Version comparison data
------------

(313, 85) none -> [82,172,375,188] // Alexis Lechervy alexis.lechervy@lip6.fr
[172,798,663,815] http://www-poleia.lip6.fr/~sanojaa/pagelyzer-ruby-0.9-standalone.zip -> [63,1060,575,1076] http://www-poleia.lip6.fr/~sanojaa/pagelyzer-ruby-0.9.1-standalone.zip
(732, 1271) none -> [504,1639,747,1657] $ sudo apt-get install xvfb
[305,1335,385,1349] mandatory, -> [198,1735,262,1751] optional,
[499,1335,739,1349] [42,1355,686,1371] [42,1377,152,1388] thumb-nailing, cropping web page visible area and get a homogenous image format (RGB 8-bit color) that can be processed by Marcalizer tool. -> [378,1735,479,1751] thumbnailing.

------------

BRIEF - The word to find is "none". Copy every line of the records that holds it.

PROBLEM SOLUTION -
(313, 85) none -> [82,172,375,188] // Alexis Lechervy alexis.lechervy@lip6.fr
(732, 1271) none -> [504,1639,747,1657] $ sudo apt-get install xvfb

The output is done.